Like most fresh herbs, marjoram can be kept for several days in the refrigerator, protectively wrapped in foil. The dried herb should be stored as cool, dry and away from light as possible. It will keep for 1-2 years in an air-tight container.

 

Presumed effect on health

With its slightly bitter, aromatic taste, marjoram stimulates the appetite and the digestion.

 

In folk medicine it is held to be antispasmodic, calming, a neurotonic and a stomachic, a mucolytic, a diuretic and a diaphoretic, and it is used to relieve migraine, colds, and gastrointestinal problems.

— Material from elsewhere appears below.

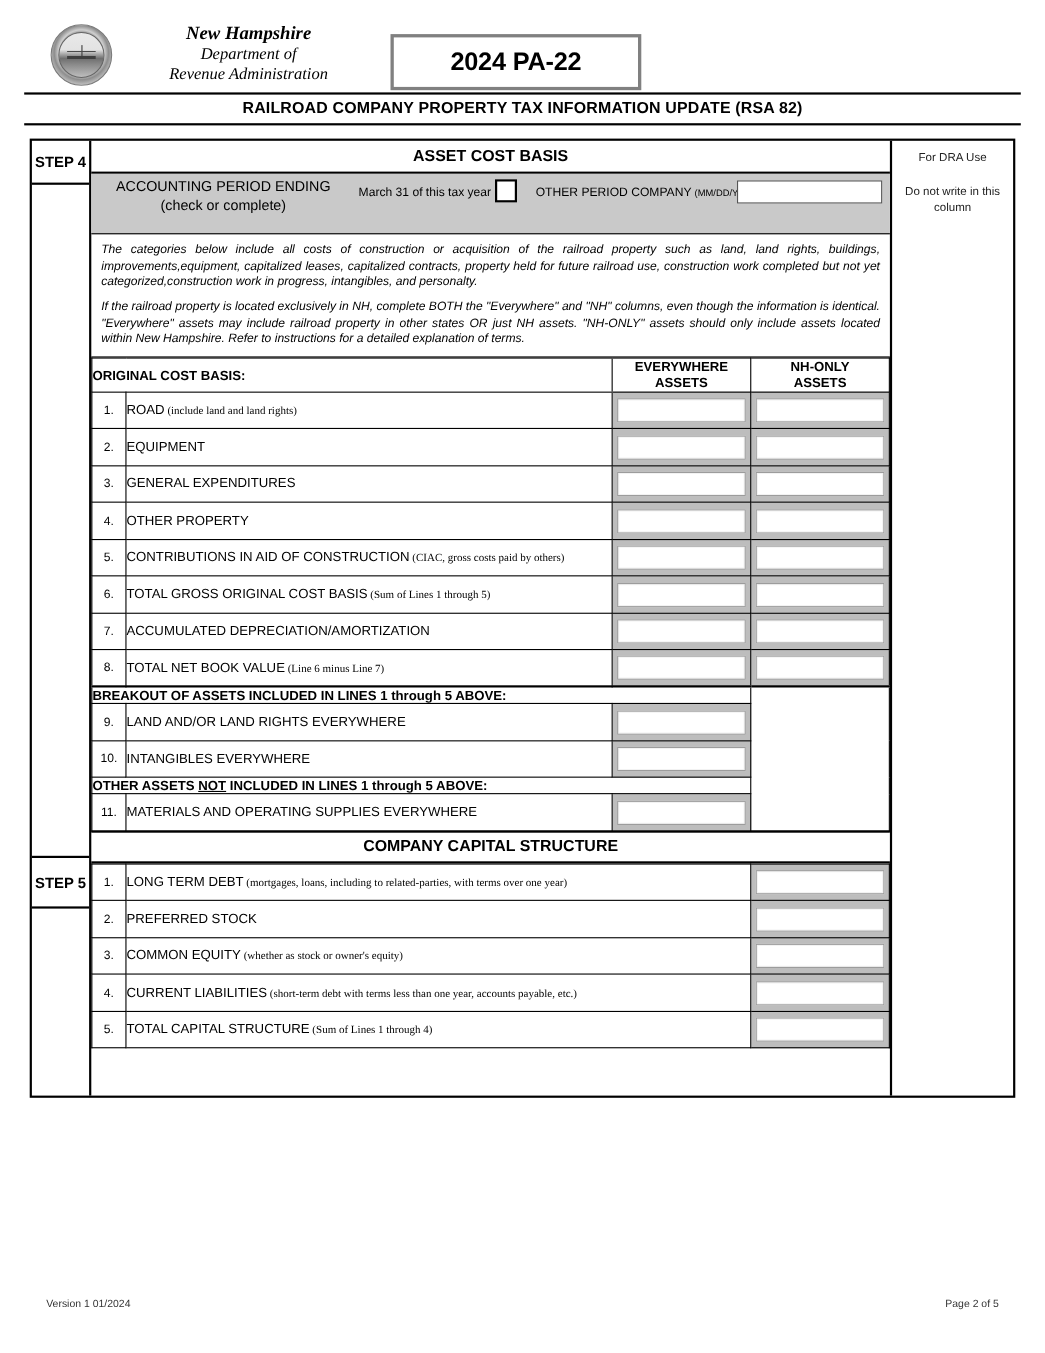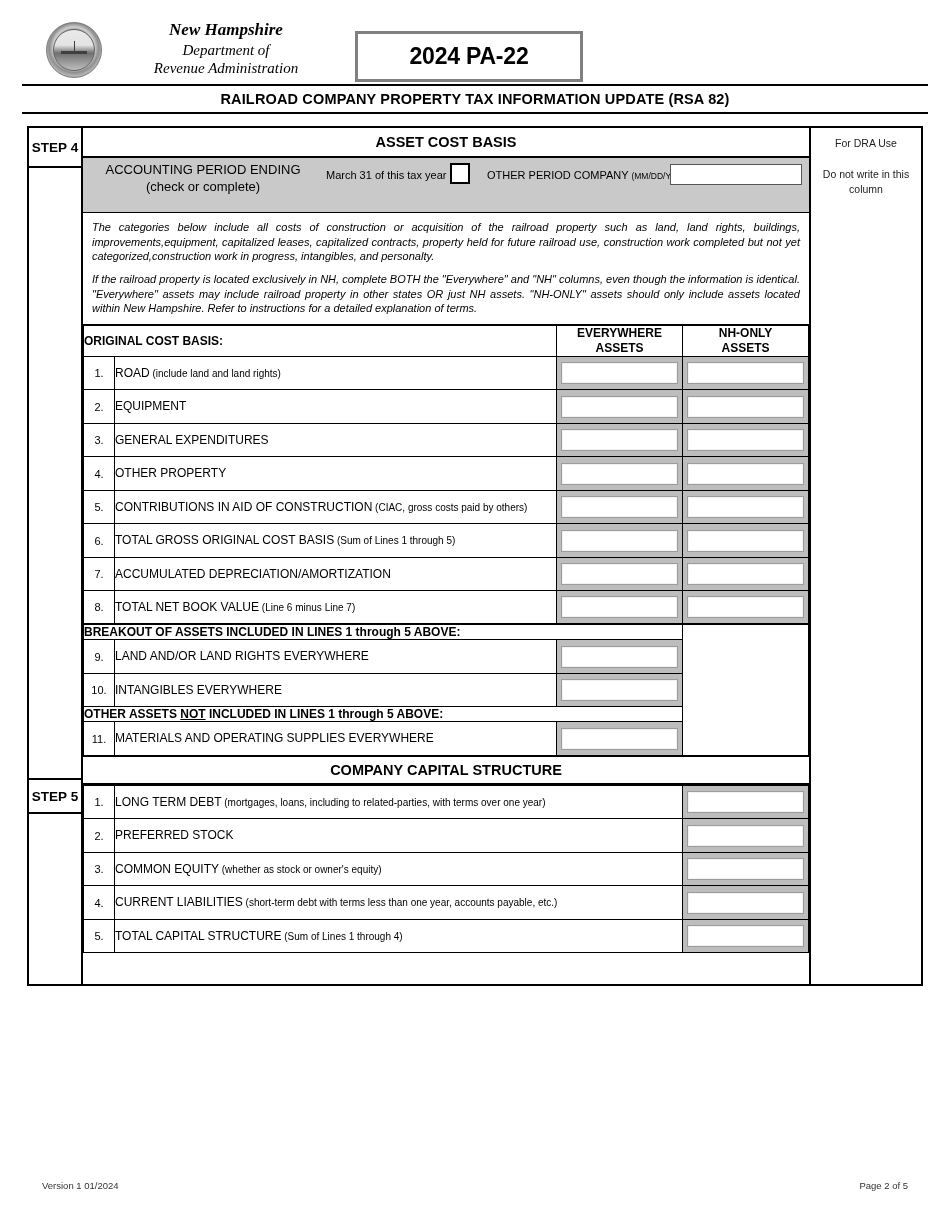"(include land and land rights)" .desc-cell .sm { font-family: none -> Liberation Serif, serif }
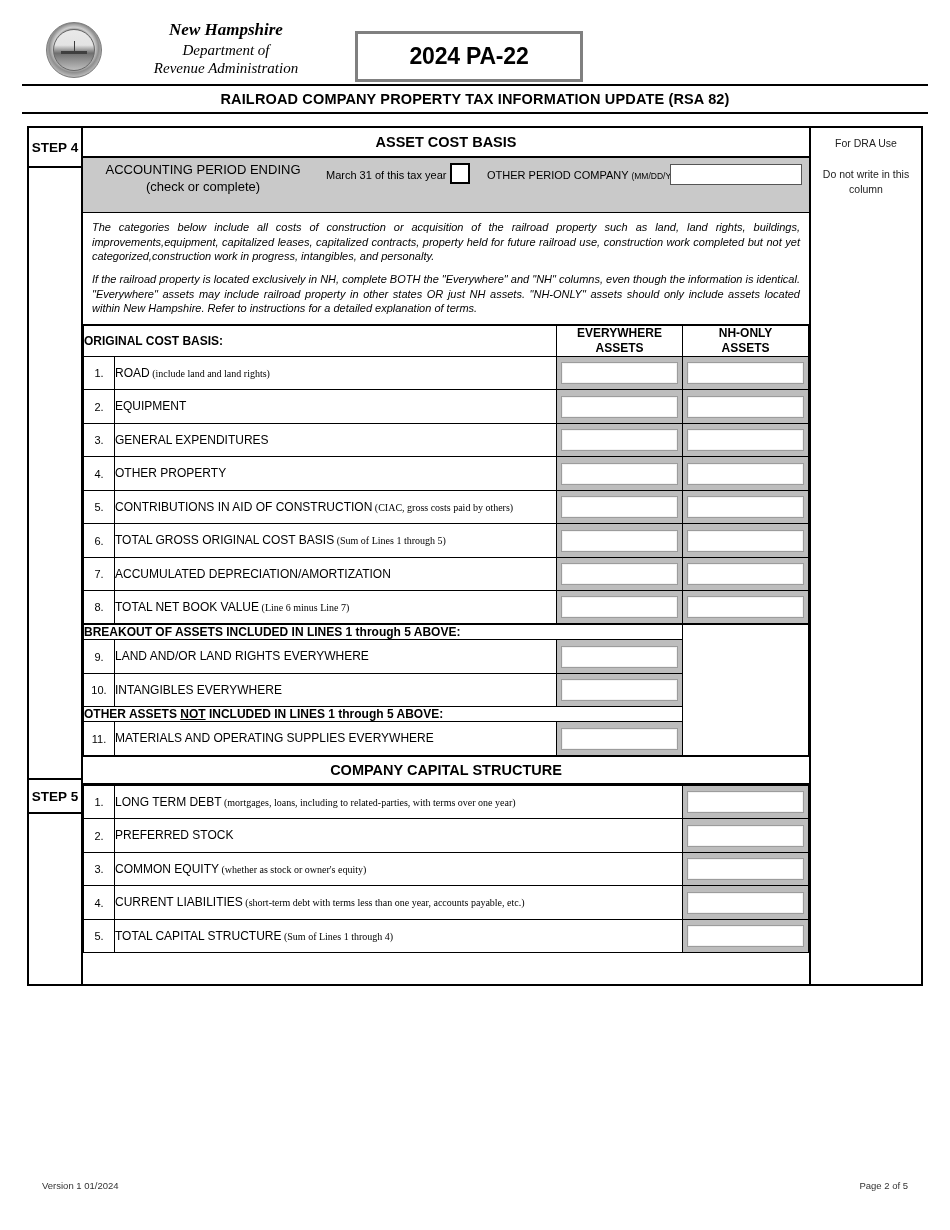"STEP 5" .step-cell-2 { height: 36px -> 48px }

Nevertheless, the Federal Institute for Drugs and Medical Products considers its therapeutic use to be inadvisable owing to its hydroquinone content.

 

Form of consumption, use, processing, practical tips for preparation

After it is harvested, marjoram is dried at a low temperature and the leaves, buds and shoots are stripped from the stems. It is usually sold rubbed or cut, less frequently ground. The fresh leaves and shoot ends are also excellently suited for seasoning.

 

Marjoram is a popular culinary herb, particularly in Italy, France and Greece, and it is the most-used seasoning herb after parsley and chives in European cuisine.

 

Marjoram is often used to season meat dishes, such as game, poultry, lamb, goat, meatloaf and barbecued meat, liver dumplings and meat pies. The common German name "Wurstkraut" (sausage herb) points to its classical use for seasoning sausages, especially liverwurst and the Nuremberger bratwurst.

 

Marjoram is a versatile herb and is used for vegetables, soups and stews, particularly those made with pulses, and for potato and tomato dishes. It goes well with savoury casseroles, egg dishes, sauerkraut, mushrooms, pizza and curd cheese. It also tastes good with salads, cream cheese, and fish and noodle dishes.

 

In addition, the essential oil is used to make herbal extracts and to flavour liqueurs.

 

Seasoning tip

Marjoram must be used sparingly, as it has an intensive aroma and may easily dominate the flavour of a dish. The herb combines well with sage, rosemary and thyme, but it also harmonizes with basil, bay leaf, parsley, garlic, cumin and paprika.

 

Heating changes the aroma, so marjoram should not be added until just before the end of the cooking time.